Mas é óbvio que o que está em jogo não é uma questão técnica, mas eminentemente, política. Trata-se nada mais nada menos do que do futuro estratégico do Oriente Médio. O tabuleiro estratégico regional definido depois da Primeira Guerra Mundial com a destruição do Império Otomano fragmentou-se a ponto de vários Estados – como a Síria, o Iraque, a Jordânia e até algumas monarquias do Golfo – estarem ameaçados de violências internas permanentes e de perderem qualquer viabilidade.

As velhas rivalidades entre turcos, iranianos, curdos, sauditas, sunitas e xiitas, (sem falar na questão Israel-Palestina) tomaram conta da política regional e tentam ser resolvidas a tiros e ações terroristas cada vez mais sangrentas e inumanas.
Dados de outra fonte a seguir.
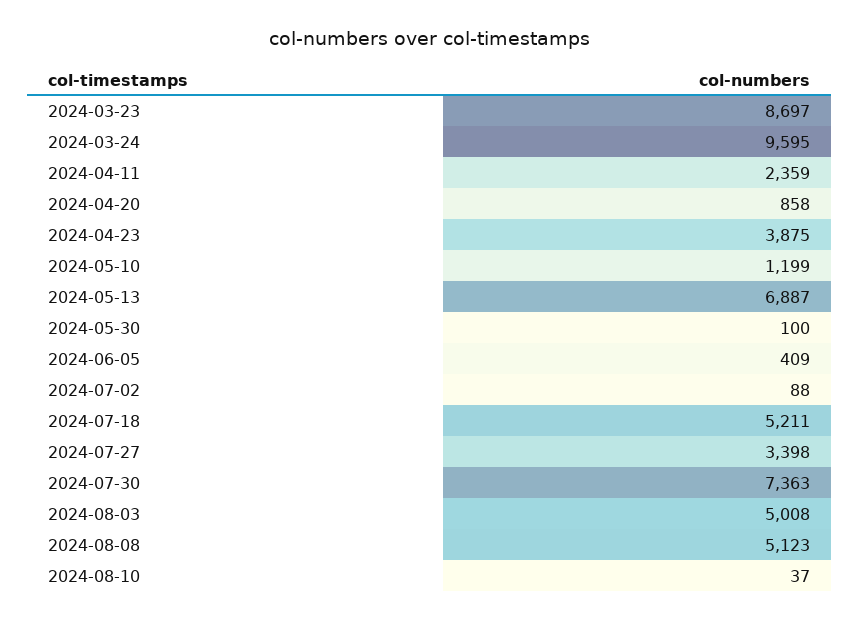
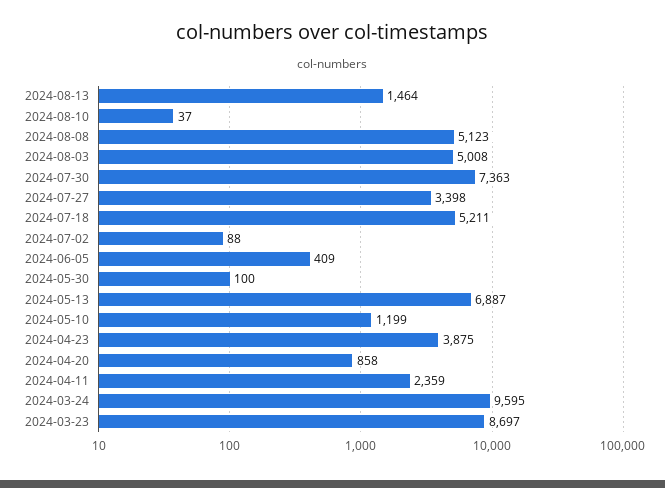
2024-08-13: none -> 1464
E o mundo não pode simplesmente ficar esperando que os protagonistas locais acabem cansando de se matar uns aos outros.

O Oriente Médio tornou-se um exportador de terrorismo para o mundo

O Oriente Médio não é só o maior barril de petróleo do planeta, mas a situação de guerra permanente de todos contra todos faz com que ele seja o maior exportador de violência terrorista para o resto do mundo. Pior ainda, além dos principais atores regionais – Turquia, Arábia Saudita, Israel e Irã – todas as grandes potências não param de por a mão nessa cumbuca incandescente.

A verdade é que não haverá solução sem arranjo entre as potências externas e os grandes protagonistas locais. Missão impossível haja vista as rivalidades e tensões cada vez mais fortes entre eles. Um possível acordo nuclear com o Irã não foge desta sina. Esse acordo faria do regime de Teerã um interlocutor frequentável e legítimo na região. E, sobretudo, poderia representar um primeiro passo para deslanchar uma cooperação pragmática entre americanos e iranianos reminiscente da tradicional aliança entre os Estados Unidos e o Irã da época do Xá, antes da revolução islâmica de 1979.

O Irã é sem dúvida o Estado mais poderoso e bem organizado da região. Uma cooperação com os americanos, nem que seja informal, faria dos iranianos a chave mestra dos equilíbrios regionais. Só que isso é pisar em muitos calos ao mesmo tempo.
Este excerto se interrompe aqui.